DATA SUPPLIED ▸
_ _ _ _ _ _ _

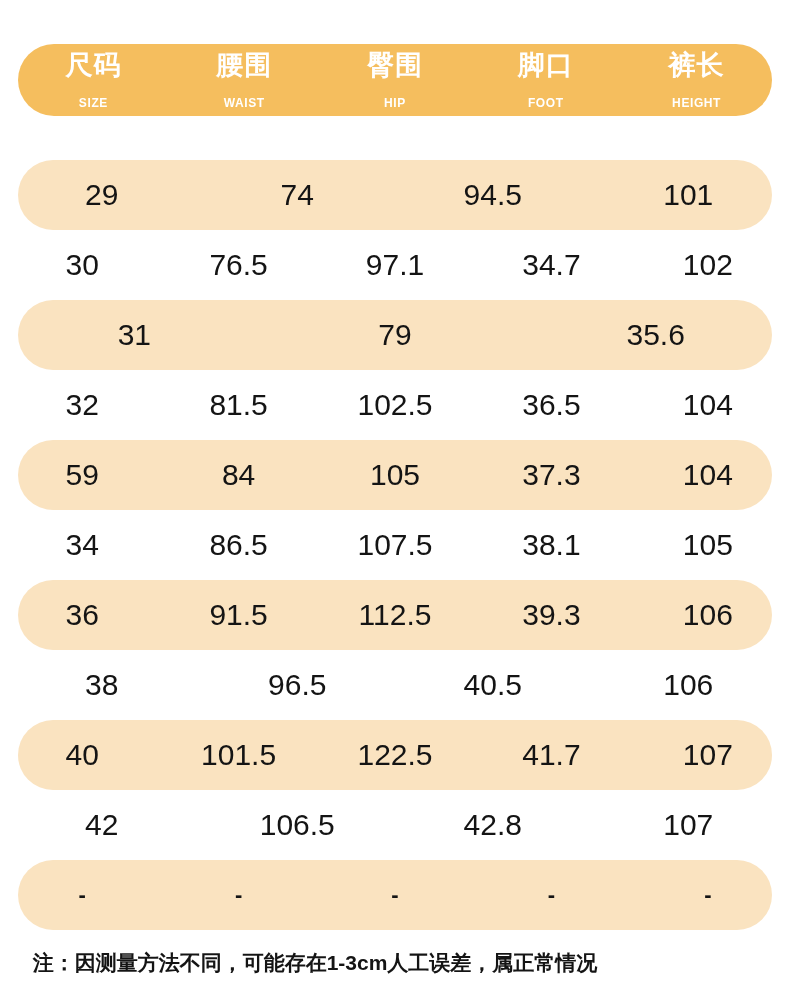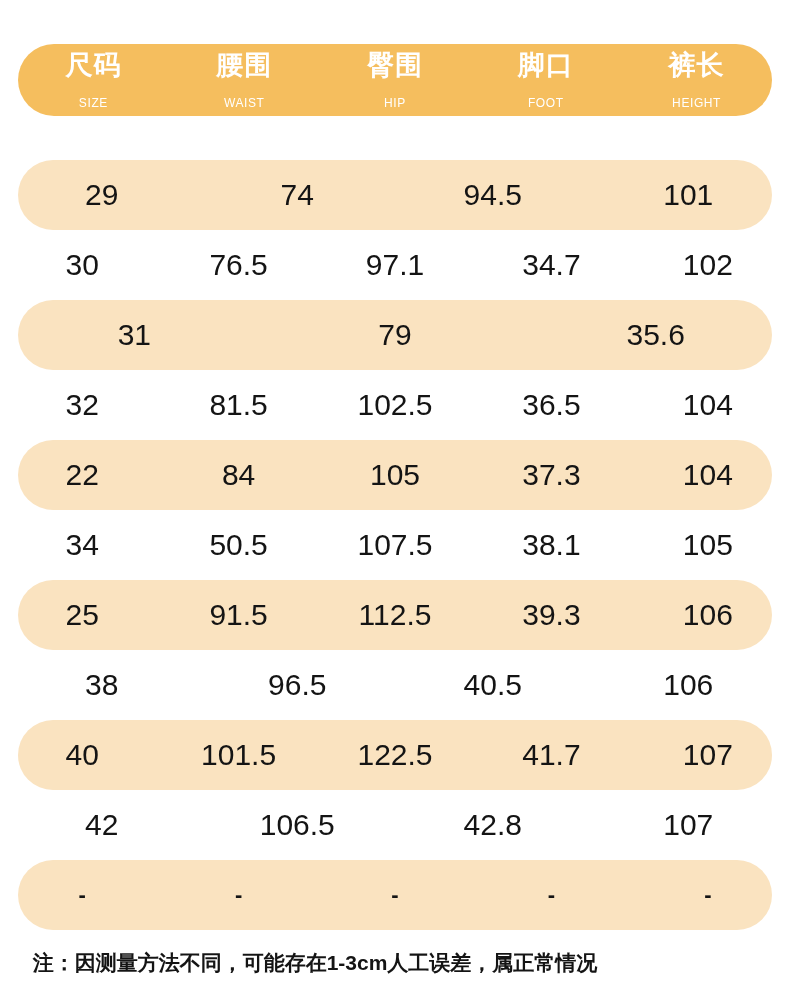--- a/index.html
+++ b/index.html
@@ -50,21 +50,21 @@
     color: #ffffff;
     font-size: 27px;
     font-weight: bold;
     letter-spacing: 1px;
     margin-bottom: 18px;
     white-space: nowrap;
   }
   .header-en {
     color: #ffffff;
     font-size: 12px;
-    font-weight: normal;
+    font-weight: bold;
     letter-spacing: 0.6px;
     white-space: nowrap;
   }
 
   
   .chart-body {
     position: absolute;
     left: 18px;
     top: 160px;
     width: 754px;
@@ -162,37 +162,37 @@
 
     <div class="data-row">
       <div class="data-cell">32</div>
       <div class="data-cell">81.5</div>
       <div class="data-cell">102.5</div>
       <div class="data-cell">36.5</div>
       <div class="data-cell">104</div>
     </div>
 
     <div class="data-row striped">
-      <div class="data-cell">22</div>
+      <div class="data-cell">59</div>
       <div class="data-cell">84</div>
       <div class="data-cell">105</div>
       <div class="data-cell">37.3</div>
       <div class="data-cell">104</div>
     </div>
 
     <div class="data-row">
       <div class="data-cell">34</div>
-      <div class="data-cell">50.5</div>
+      <div class="data-cell">86.5</div>
       <div class="data-cell">107.5</div>
       <div class="data-cell">38.1</div>
       <div class="data-cell">105</div>
     </div>
 
     <div class="data-row striped">
-      <div class="data-cell">25</div>
+      <div class="data-cell">36</div>
       <div class="data-cell">91.5</div>
       <div class="data-cell">112.5</div>
       <div class="data-cell">39.3</div>
       <div class="data-cell">106</div>
     </div>
 
     <div class="data-row">
       <div class="data-cell">38</div>
       <div class="data-cell">96.5</div>
       <div class="data-cell">40.5</div>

_ _ _ _ _ _ _

PROBLEM DETAILS ▸
The line containing "font-size: 12px;" marks the start. Reproduce it and all lines after it through the end of the listing, exactly and alone.

SOLUTION FOR THIS PROBLEM ▸
     font-size: 12px;
-    font-weight: normal;
+    font-weight: bold;
     letter-spacing: 0.6px;
     white-space: nowrap;
   }
 
   
   .chart-body {
     position: absolute;
     left: 18px;
     top: 160px;
     width: 754px;
@@ -162,37 +162,37 @@
 
     <div class="data-row">
       <div class="data-cell">32</div>
       <div class="data-cell">81.5</div>
       <div class="data-cell">102.5</div>
       <div class="data-cell">36.5</div>
       <div class="data-cell">104</div>
     </div>
 
     <div class="data-row striped">
-      <div class="data-cell">22</div>
+      <div class="data-cell">59</div>
       <div class="data-cell">84</div>
       <div class="data-cell">105</div>
       <div class="data-cell">37.3</div>
       <div class="data-cell">104</div>
     </div>
 
     <div class="data-row">
       <div class="data-cell">34</div>
-      <div class="data-cell">50.5</div>
+      <div class="data-cell">86.5</div>
       <div class="data-cell">107.5</div>
       <div class="data-cell">38.1</div>
       <div class="data-cell">105</div>
     </div>
 
     <div class="data-row striped">
-      <div class="data-cell">25</div>
+      <div class="data-cell">36</div>
       <div class="data-cell">91.5</div>
       <div class="data-cell">112.5</div>
       <div class="data-cell">39.3</div>
       <div class="data-cell">106</div>
     </div>
 
     <div class="data-row">
       <div class="data-cell">38</div>
       <div class="data-cell">96.5</div>
       <div class="data-cell">40.5</div>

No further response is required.